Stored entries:
---*---
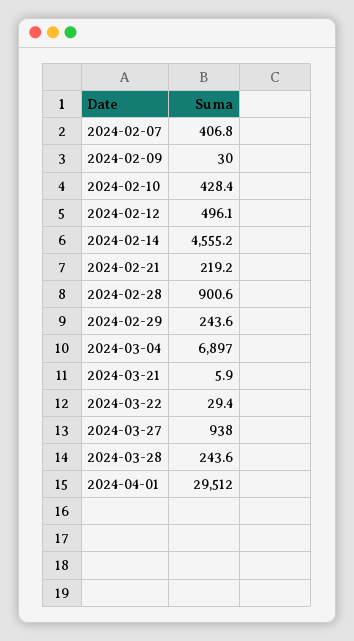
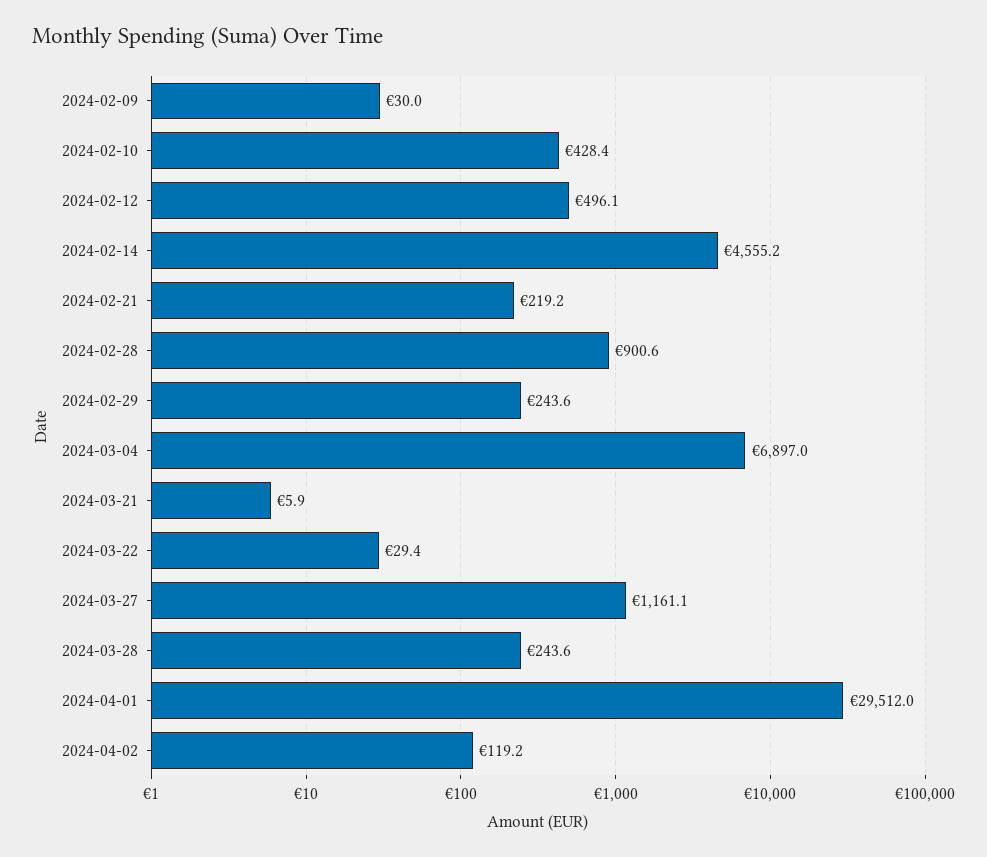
2024-02-07: 406.8 -> none
2024-03-27: 938 -> 1161.1
2024-04-02: none -> 119.2

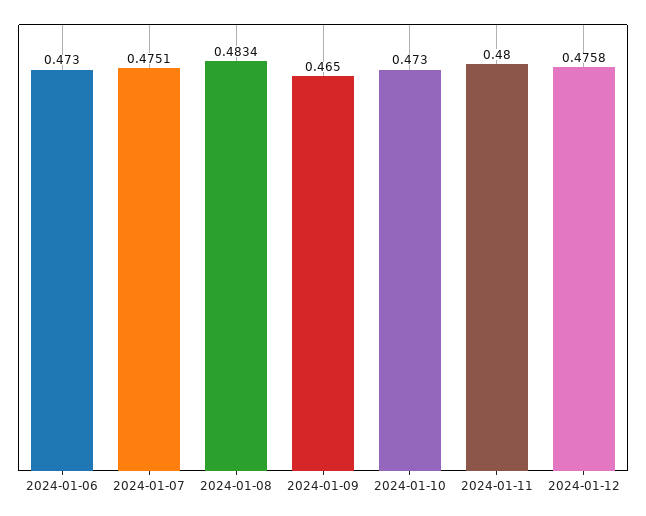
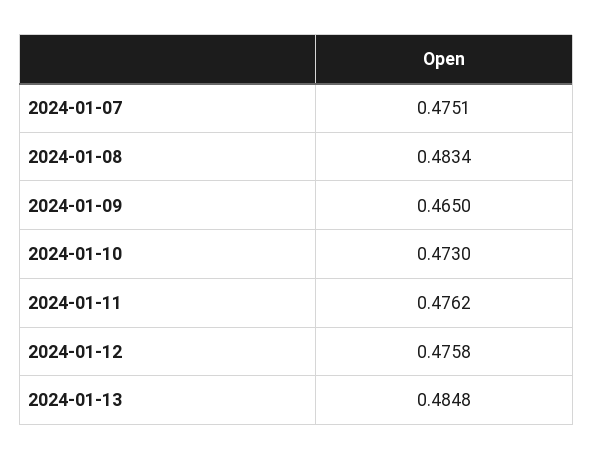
2024-01-06: 0.473 -> none
2024-01-11: 0.48 -> 0.4762
2024-01-13: none -> 0.4848

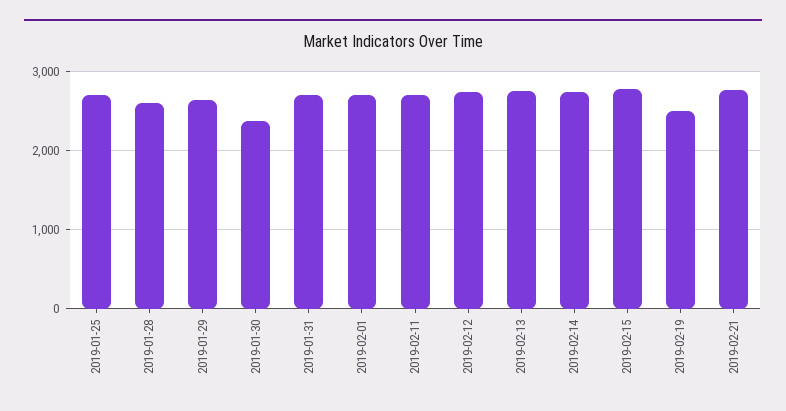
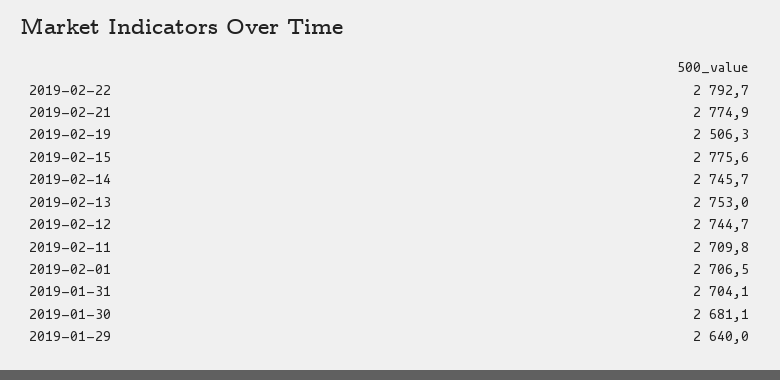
2019-01-25: 2700 -> none
2019-01-28: 2600 -> none
2019-01-30: 2400 -> 2681.1
2019-02-22: none -> 2792.7

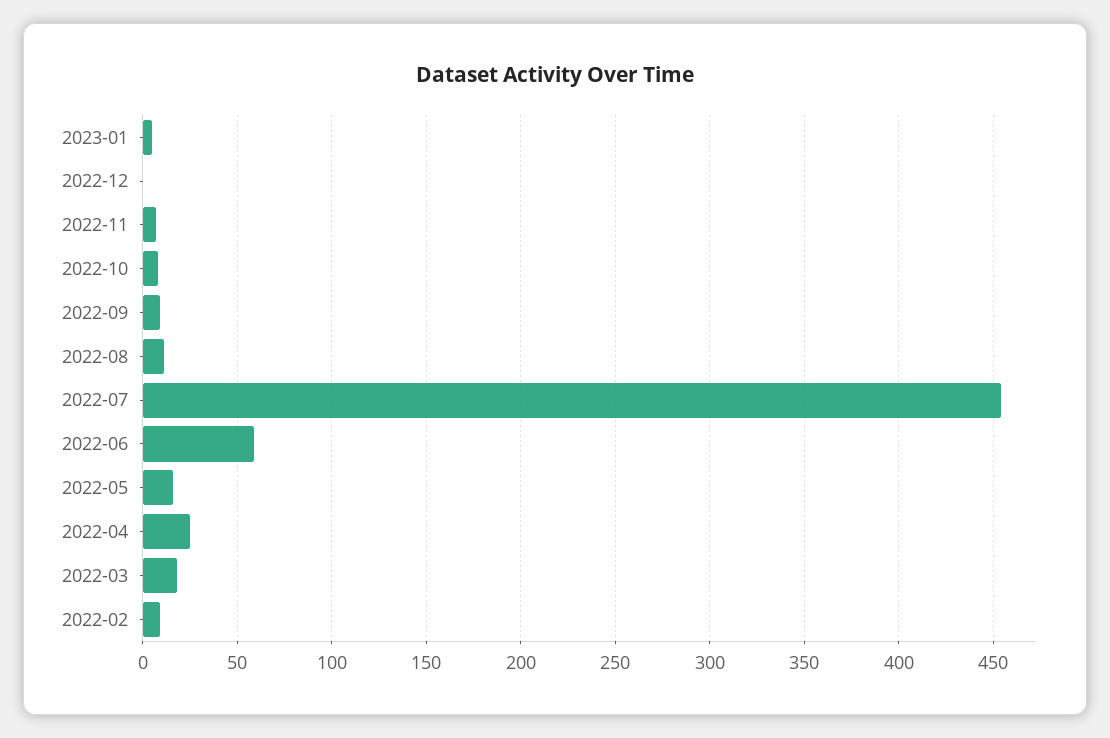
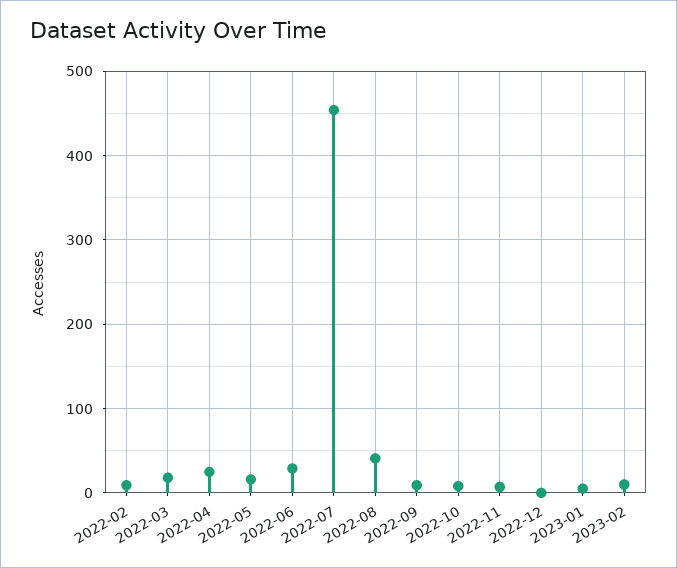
2022-08: 10 -> 40
2022-06: 60 -> 30
2023-02: none -> 10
---*---
> _HOW TO COMPLETE THIS TASK_:
Transcribe all the records above word for word, without their images.

> _REPLY_:
2024-02-07: 406.8 -> none
2024-03-27: 938 -> 1161.1
2024-04-02: none -> 119.2

2024-01-06: 0.473 -> none
2024-01-11: 0.48 -> 0.4762
2024-01-13: none -> 0.4848

2019-01-25: 2700 -> none
2019-01-28: 2600 -> none
2019-01-30: 2400 -> 2681.1
2019-02-22: none -> 2792.7

2022-08: 10 -> 40
2022-06: 60 -> 30
2023-02: none -> 10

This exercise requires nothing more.